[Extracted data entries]
____
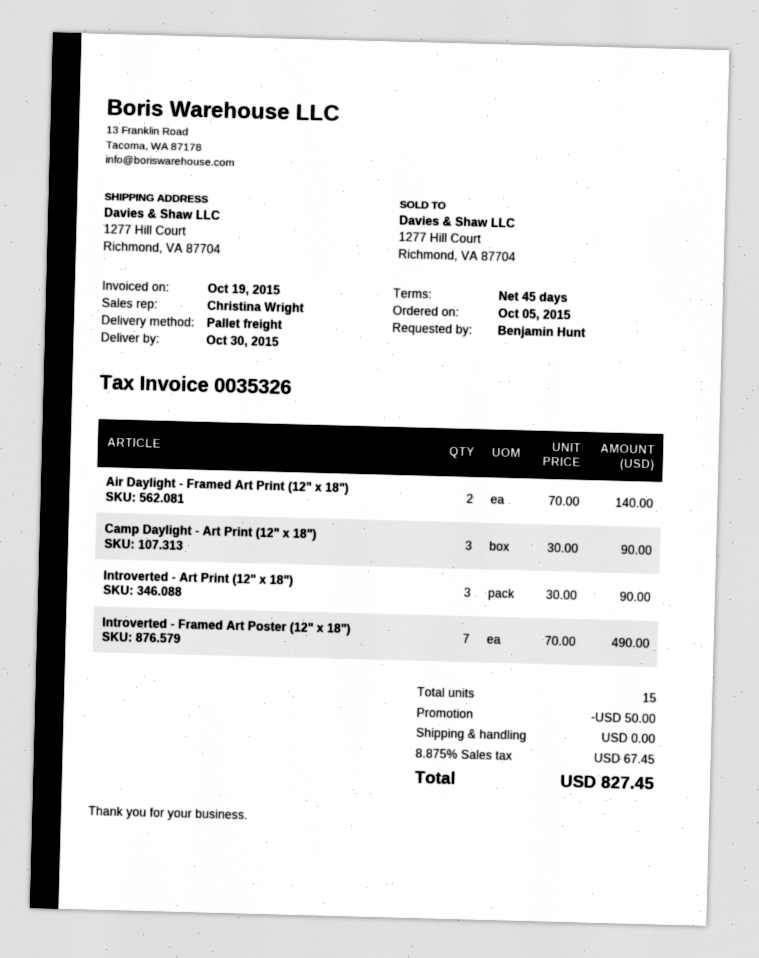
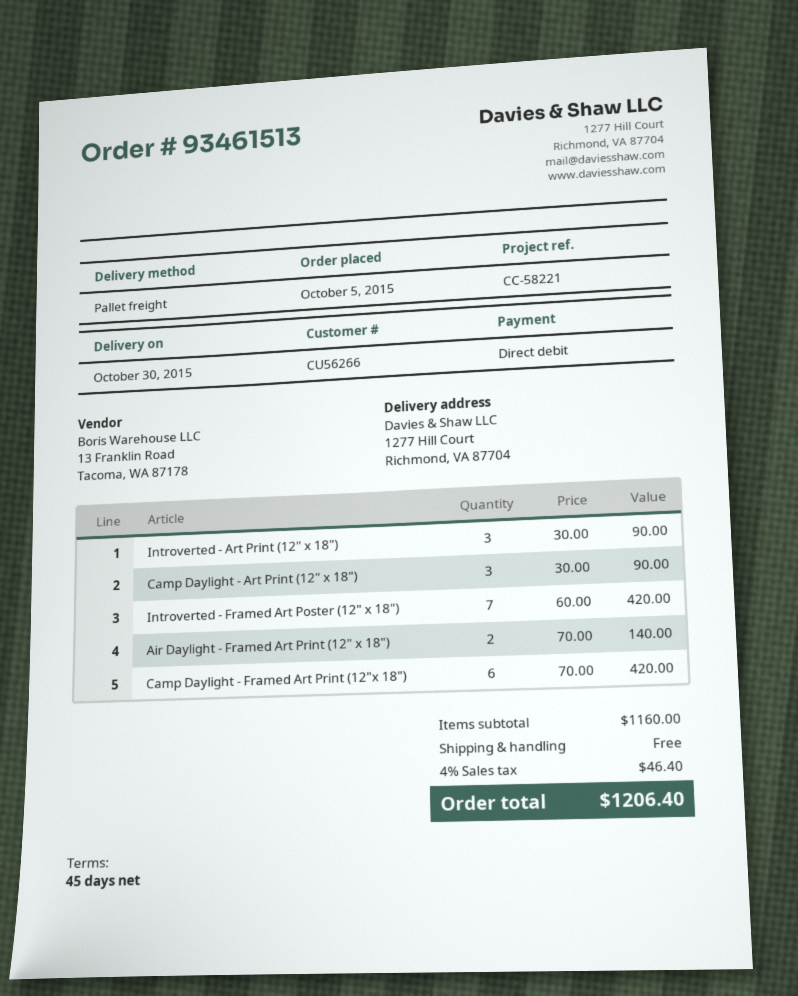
Introverted - Framed Art Poster (12" x 18"): 7 x 70.00 = 490.00 -> 7 x 60.00 = 420.00
Camp Daylight - Framed Art Print (12"x 18"): none -> 6 x 70.00 = 420.00
discount: 50.00 -> none
tax: 8.875% = 67.45 -> 4% = 46.40
total: 827.45 -> 1206.40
____
- Work required -
Return every line above where "Framed" appears.

- Final answer -
Introverted - Framed Art Poster (12" x 18"): 7 x 70.00 = 490.00 -> 7 x 60.00 = 420.00
Camp Daylight - Framed Art Print (12"x 18"): none -> 6 x 70.00 = 420.00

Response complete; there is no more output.